Heimur (aptly named after the Icelandic word for “home”) pieces are beautiful and versatile. The attention to detail is complemented by clear Scandinavian and modernist influences, which come together to create pieces reflective of art. It's not just the use of recycled and ethically sourced timber that makes Heimur a sustainable brand - their steadfast approach to making high quality, long-lasting product ensures their furniture won't end up ditched by the roadside.
Heimur also takes an individualised approach to furniture making. Delivering specialised advice, economical prices, lifelong repairs and multifunctional pieces like beds with storage components, Heimur’s goal is to make long-lasting furniture more appealing, functional and practical. “A client wanted a huge desk, and he said he was renting, so I talked him down into getting a small desk, or two desks,” says Nathan. “That’s part of our job: educating.” In fact, renters make up a solid chunk of Heimur’s target demographic. “It was [about] filling that gap,” says Nathan. “When you look at nice furniture, it’s typically way out of everyone’s budget as a renter. That’s where we sit.”

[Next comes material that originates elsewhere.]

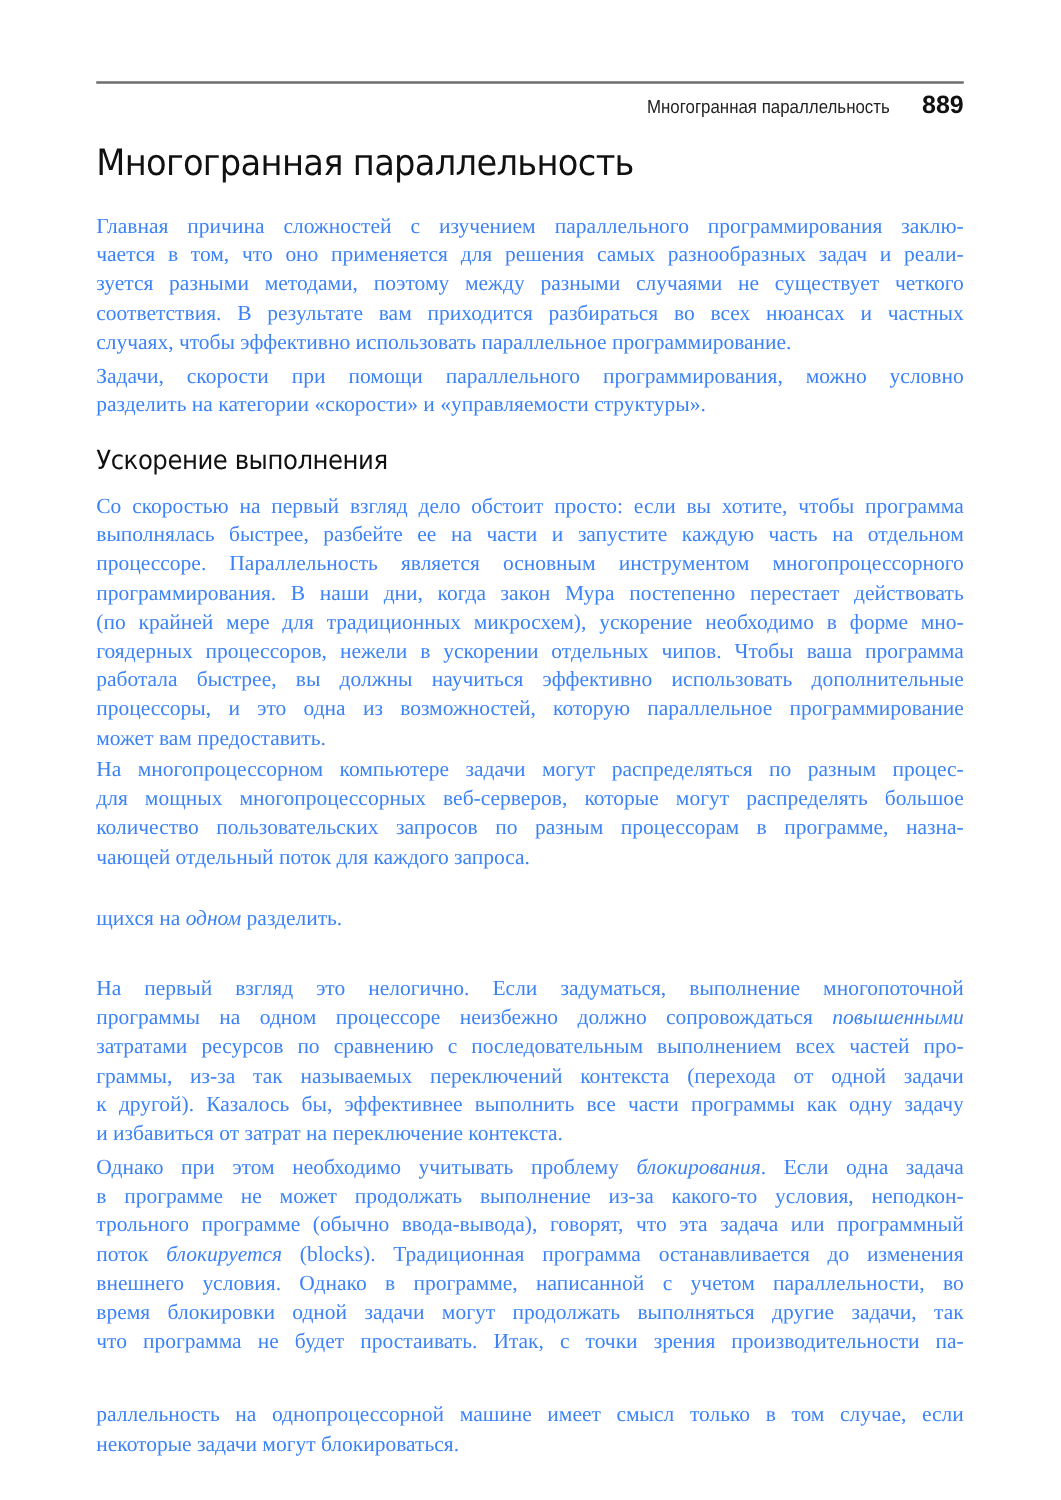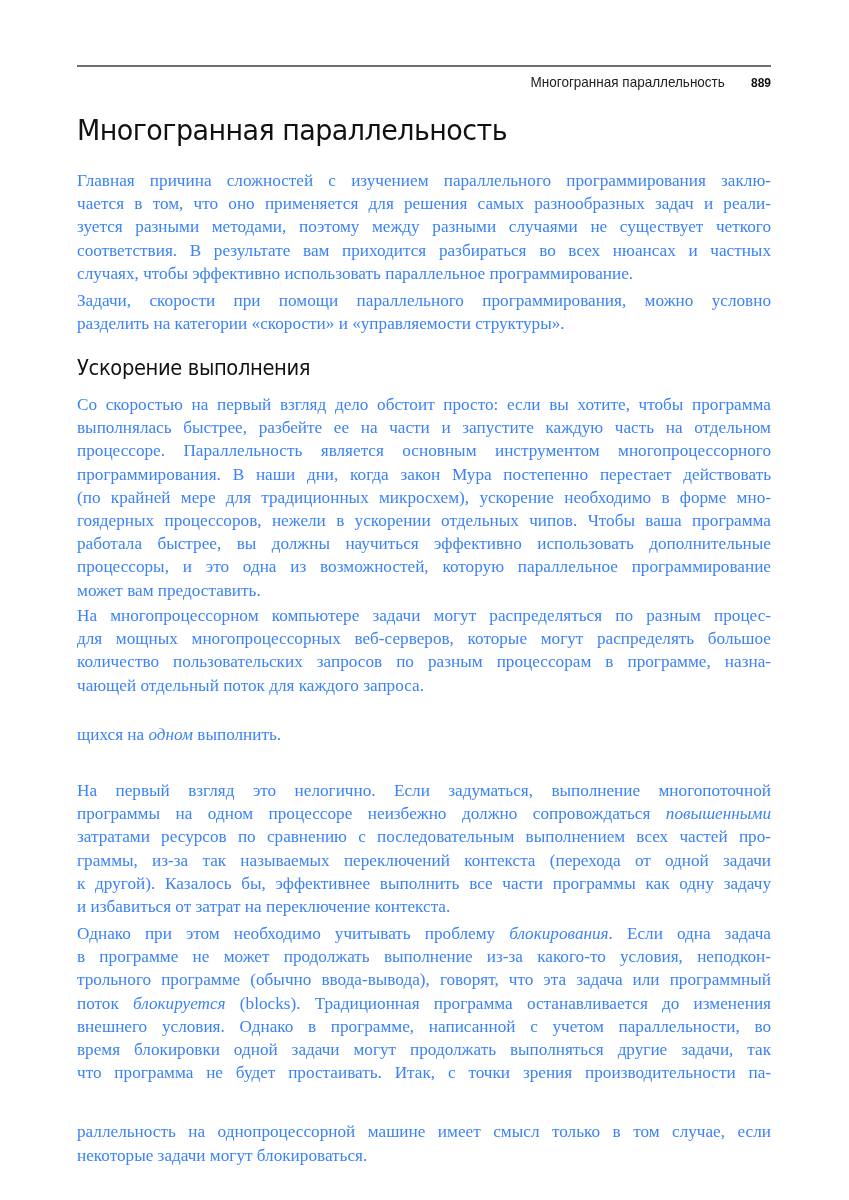"889" .page-number { font-size: 12px -> 20px }
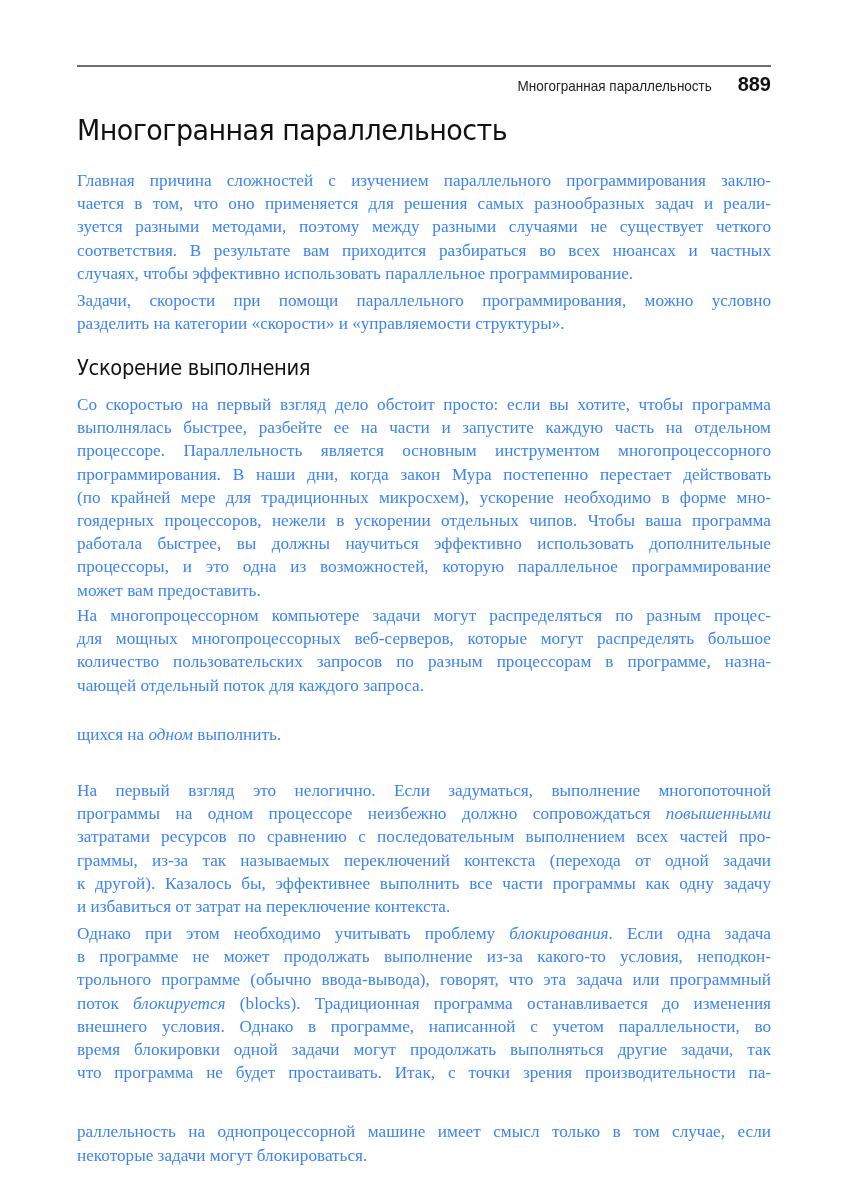"выполнить." span { text: выполнить -> разделить }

"By default, it isn't sustainable if it's built to break."
Marketing to renters is significant: according to a 2016 study conducted by US fintech company Earnest, IKEA’s typical shopper is aged between 24 and 34, while the average age of an Australian first-home buyer is currently 31. So we can assume the market for fibreboard goods is heavily populated with young renters opting for an affordable and practical alternative to timber furniture. The mission of brands like Heimur is to fill the gap between bespoke, expensive furniture and cheaper fibreboard options.
What some are doing is attempting to address the environmental impact. For example, IKEA has made pledges to be more sustainable by 2020 and to use entirely renewable and recycled materials by 2030. More notably, they’ve made a decision to become a circular economy. Although this doesn’t address concerns about fibreboard’s longevity, it does address wastage.
Annelie Sjöqvist, Senior Communications Specialist at IKEA, tells Matters, “One of our commitments is to become a circular business, which means that we, among other things, will only use recycled or renewable materials and design all new products from the very beginning to be repurposed, repaired, reused, resold and recycled – generating as little waste as possible.” The scale of impact that big players like IKEA can have when they start to adopt sustainability measures is colossal.
This isn’t a sweeping solution to this issue, and fibreboard is still rotting away in landfills. But businesses aren’t entirely to blame – some are trying to mitigate the issue. So, while choosing the cheaper option is understandable, a product that breaks easily or is purchased with the intention of being thrown out is not sustainable. It’s time for businesses to acknowledge fibreboard’s harsh environmental impact and for us, as consumers, to make smarter, more ethical choices.